É certo que temos razões para nos queixarmos: 17, 10 ou mesmo sete horas de espera – ou três, como a média de ontem revelava – num hospital, não é algo que seja aceitável num país dito desenvolvido.

No entanto, vale a pena olhar melhor para os números: há hospitais do país onde o tempo de espera para a primeira observação não chega aos 10 minutos – como era o caso da Urgência de Albufeira ontem, à hora a que este texto foi escrito – ou em que os casos muito urgentes estavam a ter atendimento em 13 minutos, como no Hospital de Santa Maria Maior, em Barcelos.

E é nestas alturas que temos de nos lembrar de algo que nem sempre é fácil: o país não existe apenas nas grandes cidades (que bom!), e nem tudo é mau. Podia ser melhor? Devia. Mas a verdade é que, não raras vezes, o desalento gera desalento e não ajuda a olhar para o ‘copo meio cheio’.

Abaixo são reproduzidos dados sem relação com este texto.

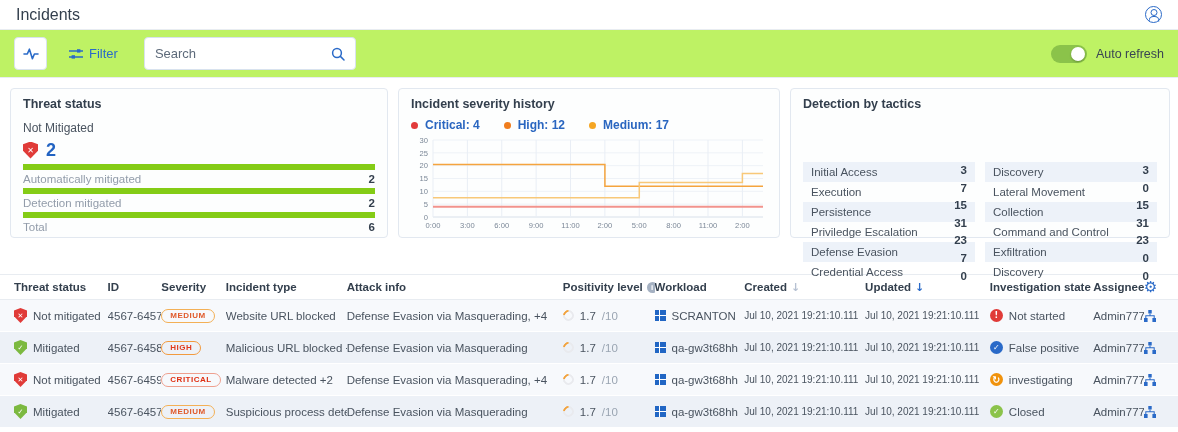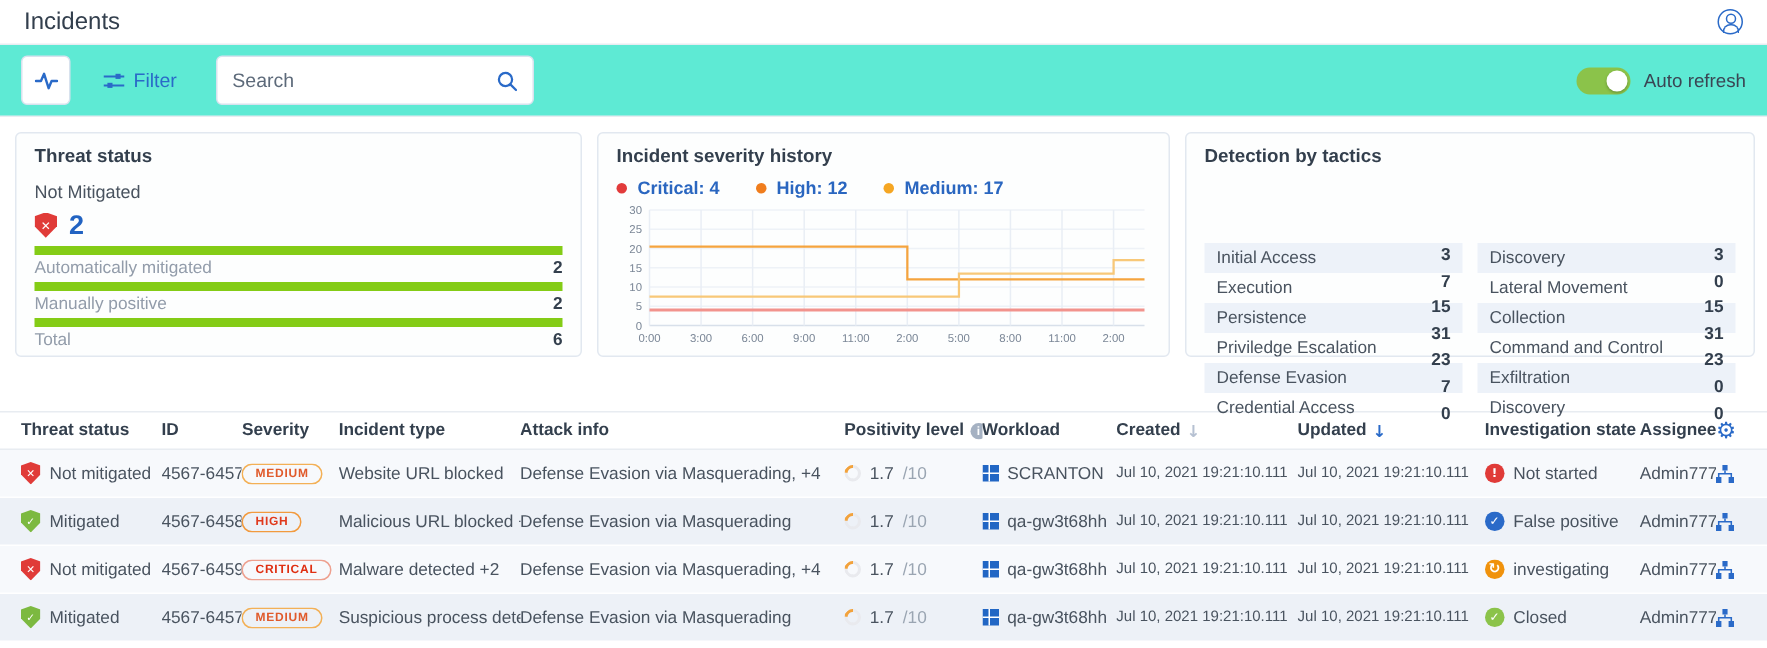--- a/index.html
+++ b/index.html
@@ -18,7 +18,7 @@
 
   
   .toolbar { height:48px; display:flex; align-items:center; padding:0 14px;
-    border-bottom:1px solid #e8ecf1; background:#5eead4; }
+    border-bottom:1px solid #e8ecf1; background:#bef264; }
   .icon-btn { width:33px; height:33px; background:#fff; border:1px solid #d8e2ee; border-radius:4px;
     display:flex; align-items:center; justify-content:center; cursor:pointer; }
   .filter-btn { display:flex; align-items:center; gap:6px; margin-left:22px; border:none; background:none;

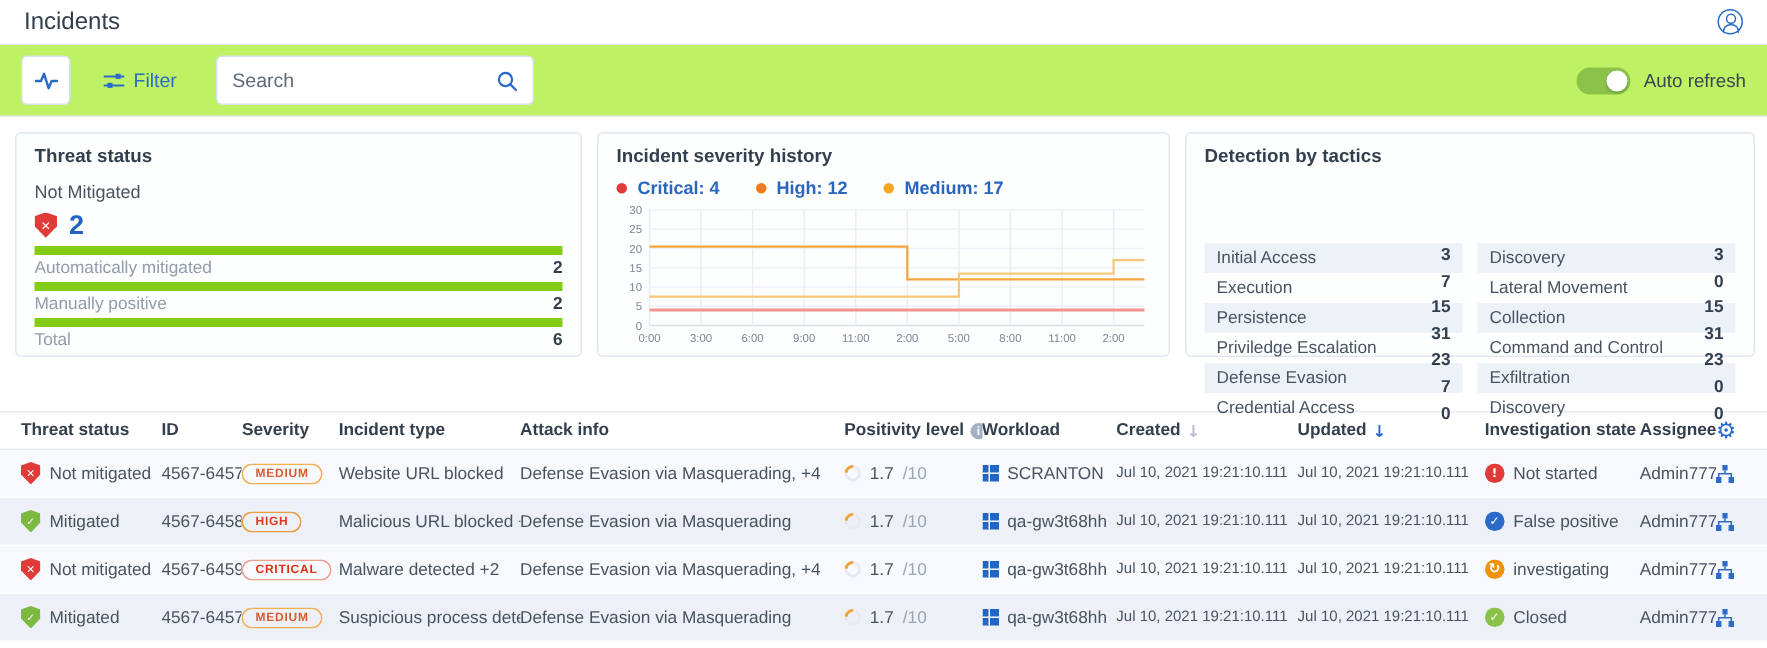--- a/index.html
+++ b/index.html
@@ -190,7 +190,7 @@
           <span class="stat-value">2</span>
         </div>
         <div class="stat-row">
-          <span class="stat-label">Manually positive</span>
+          <span class="stat-label">Detection mitigated</span>
           <span class="stat-value">2</span>
         </div>
         <div class="stat-row">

E isto não é apenas conhecimento empírico. A ciência mostra que a felicidade começa com substâncias químicas no cérebro. Hormonas como a serotonina, a dopamina e a oxitocina são fundamentais para um estado de entusiasmo e esperança: a serotonina faz-nos sentir bem, a dopamina motiva-nos e a oxitocina ajuda-nos conectar-nos com outras pessoas.

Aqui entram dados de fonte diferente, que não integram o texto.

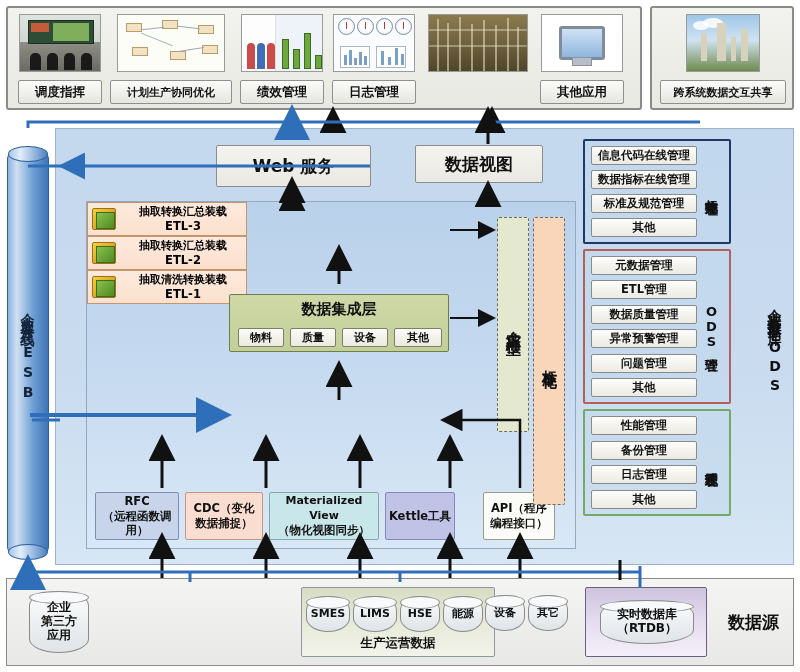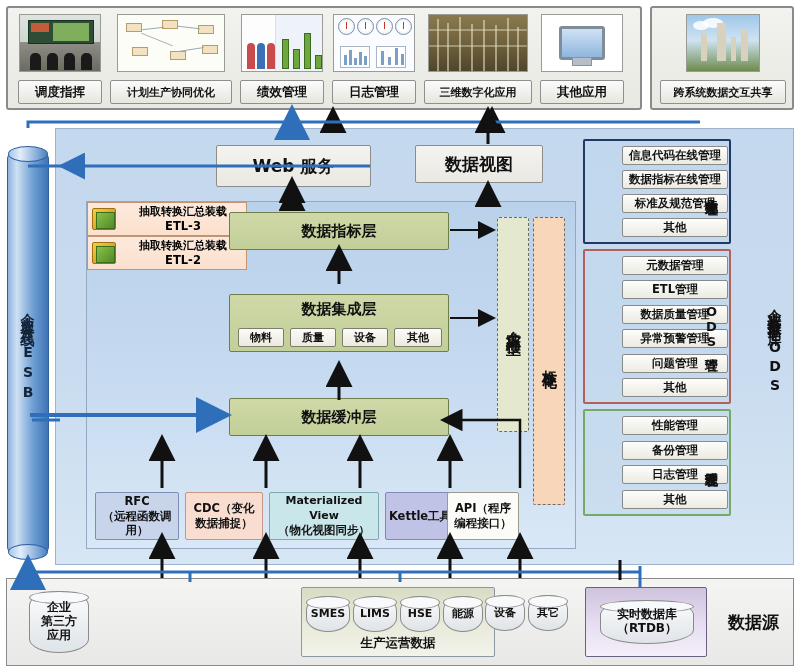--- a/index.html
+++ b/index.html
@@ -323,7 +323,6 @@
             <i style="left:88px; top:12px;height:44px;"></i>
         </div>
       </div>
-      <div class="app-label sm">三维数字化应用</div>
     </div>
 
     <div class="app-card" style="left:532px; width:84px;">

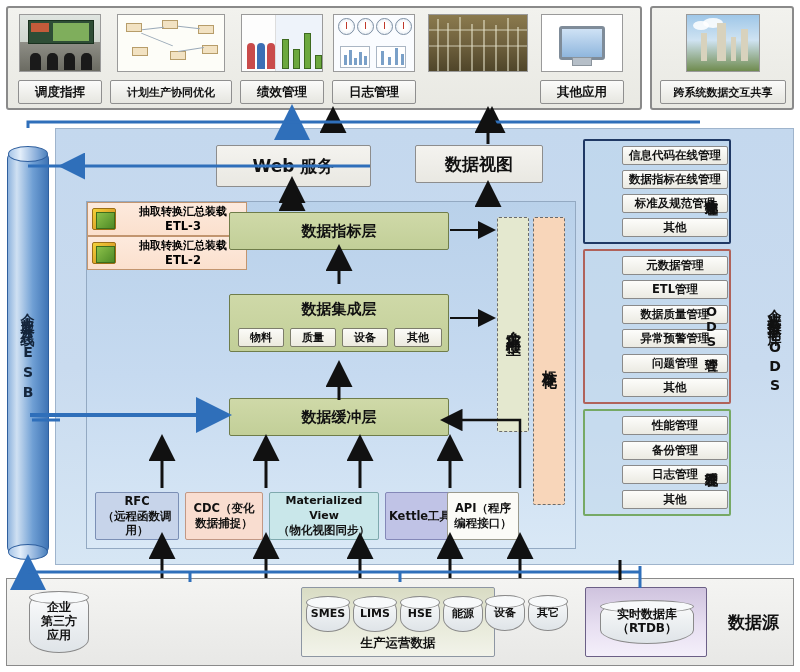--- a/index.html
+++ b/index.html
@@ -179,7 +179,7 @@
   
   .mgrp { position:absolute; border-radius:2px; }
   .mgrp .items { position:absolute; left:6px; top:5px; bottom:5px; width:108px;
-     display:flex; flex-direction:column; justify-content:space-between;margin-left:31px; }
+     display:flex; flex-direction:column; justify-content:space-between; }
   .mitem {
     height:19px; background:linear-gradient(180deg,#fdfdfb 0%,#ebeae2 100%);
     border:1px solid #8a8a8a; border-radius:2px;

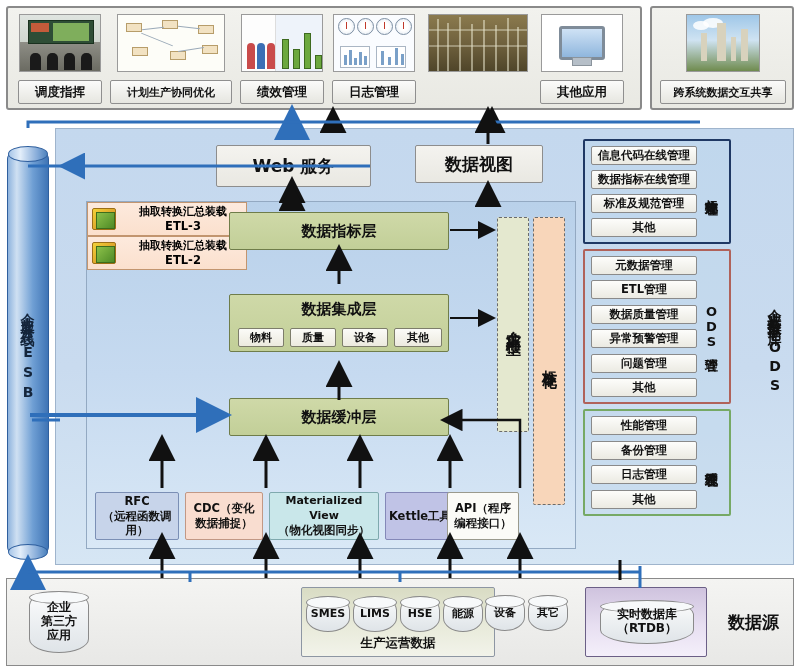--- a/index.html
+++ b/index.html
@@ -366,7 +366,6 @@
 
     <div class="abs" id="core-panel">
 
-      <div class="box green-box" style="left:142px; top:10px; width:220px; height:38px;">数据指标层</div>
 
       <div class="etl-box" style="left:48px; top:52px; width:160px; height:34px;">
         <span class="etl-ico"></span>

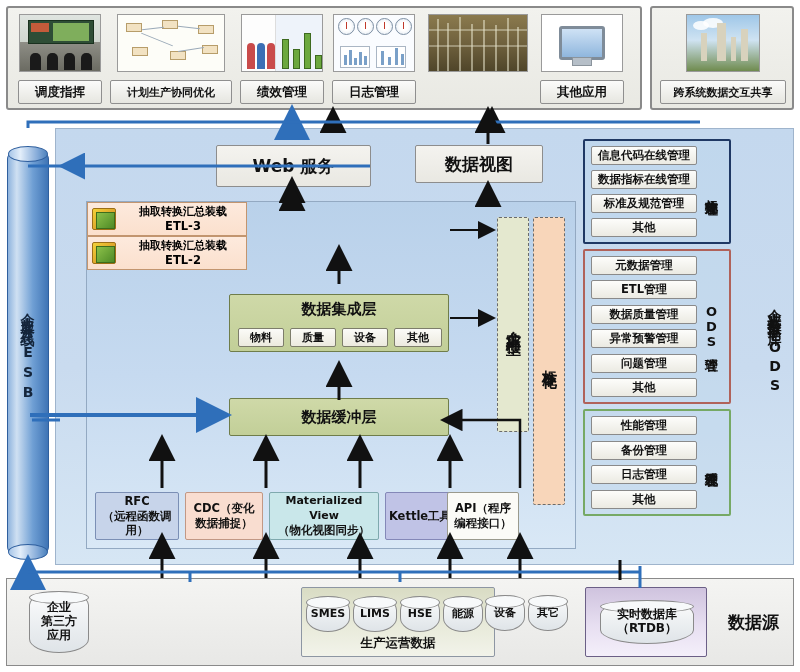--- a/index.html
+++ b/index.html
@@ -393,6 +393,13 @@
 
       <div class="box green-box" style="left:142px; top:196px; width:220px; height:38px;">数据缓冲层</div>
 
+      <div class="etl-box" style="left:48px; top:240px; width:160px; height:34px;">
+        <span class="etl-ico"></span>
+        <span class="etl-txt">
+          <span>抽取清洗转换装载</span>
+          <span class="l2">ETL-1</span>
+        </span>
+      </div>
 
       <div class="conn" style="left:8px;   top:290px; width:84px; background:#c7d4ea; border:1px solid #7b8fb5;">
         <span>RFC</span>

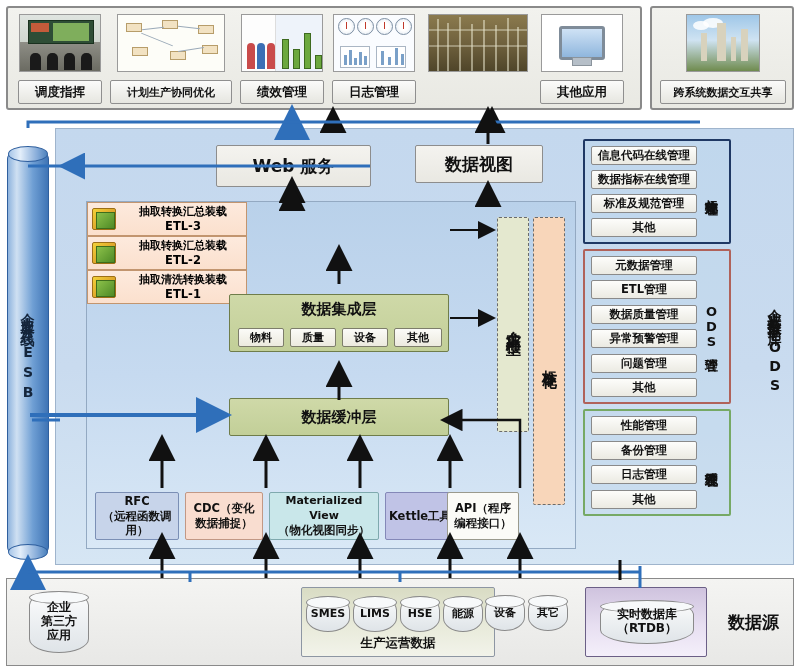--- a/index.html
+++ b/index.html
@@ -391,7 +391,6 @@
         </span>
       </div>
 
-      <div class="box green-box" style="left:142px; top:196px; width:220px; height:38px;">数据缓冲层</div>
 
       <div class="etl-box" style="left:48px; top:240px; width:160px; height:34px;">
         <span class="etl-ico"></span>

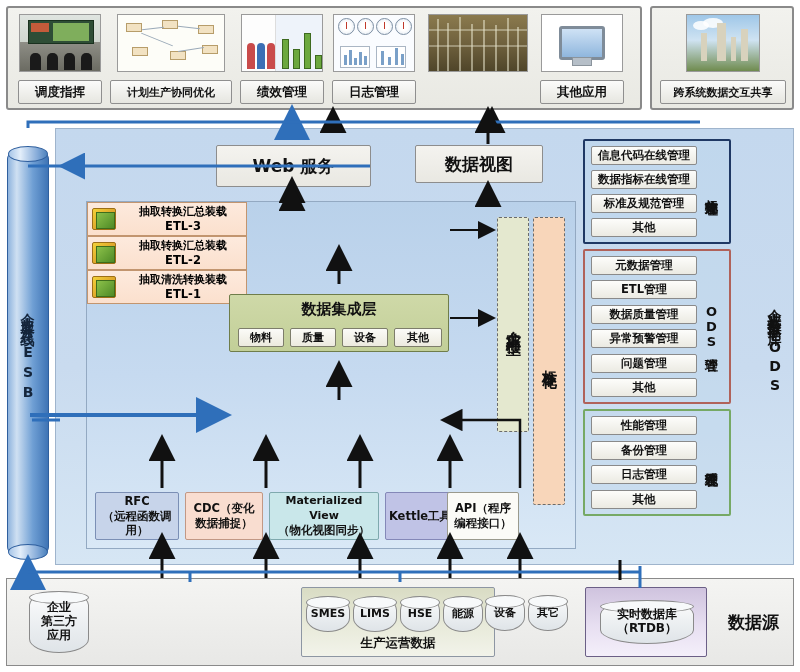--- a/index.html
+++ b/index.html
@@ -415,7 +415,7 @@
       <div class="conn" style="left:298px; top:290px; width:70px; background:#c0c3e6; border:1px solid #8488b8;">
         <span>Kettle工具</span>
       </div>
-      <div class="conn" style="left:360px; top:290px; width:72px; background:#fbfbf7; border:1px solid #9a9a8d;">
+      <div class="conn" style="left:396px; top:290px; width:72px; background:#fbfbf7; border:1px solid #9a9a8d;">
         <span>API（程序</span>
         <span>编程接口）</span>
       </div>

Ou seja, são hormonas que nos ajudam a olhar com atenção e apreço para todas as unidades de saúde que funcionam; para todas as vidas que foram salvas pelo trabalho das equipas competentes com que temos o privilégio de contar; para todos os pacientes que, graças a boa prestação de cuidados, puderam ser devidamente acompanhados e voltar para as suas famílias ou ver os seus problemas resolvidos.

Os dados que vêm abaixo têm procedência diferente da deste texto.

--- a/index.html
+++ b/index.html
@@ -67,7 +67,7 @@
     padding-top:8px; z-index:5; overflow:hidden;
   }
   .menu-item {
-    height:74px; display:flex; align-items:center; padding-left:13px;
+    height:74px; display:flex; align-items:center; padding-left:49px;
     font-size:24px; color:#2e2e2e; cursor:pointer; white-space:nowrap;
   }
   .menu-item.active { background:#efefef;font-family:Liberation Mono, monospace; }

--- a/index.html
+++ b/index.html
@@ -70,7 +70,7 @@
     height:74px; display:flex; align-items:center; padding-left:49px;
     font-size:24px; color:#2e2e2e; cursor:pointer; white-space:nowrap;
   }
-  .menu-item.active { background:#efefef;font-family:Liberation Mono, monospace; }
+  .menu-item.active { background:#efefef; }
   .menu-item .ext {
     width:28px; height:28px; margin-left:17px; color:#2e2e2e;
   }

Há muitos, demasiados problemas para resolver nos Hospitais de Portugal – e em tantos outros por essa Europa fora – mas há algo que talvez não fosse má ideia aprendermos com os povos do hemisfério sul, conhecidos pela forma ‘leve-leve’ como encaram a vida, pelo samba que os anima e pela arte que os eleva, a cada momento. Devíamos concentrar-nos, todos os dias, nas coisas boas que temos, sem deixar de trabalhar para melhorar as menos boas. E sem perder o entusiasmo a certeza de que entusiasmo e exigência geram qualidade.

Ou seja, trabalhar no aumento das nossas hormonas da felicidade. Mal não nos fará.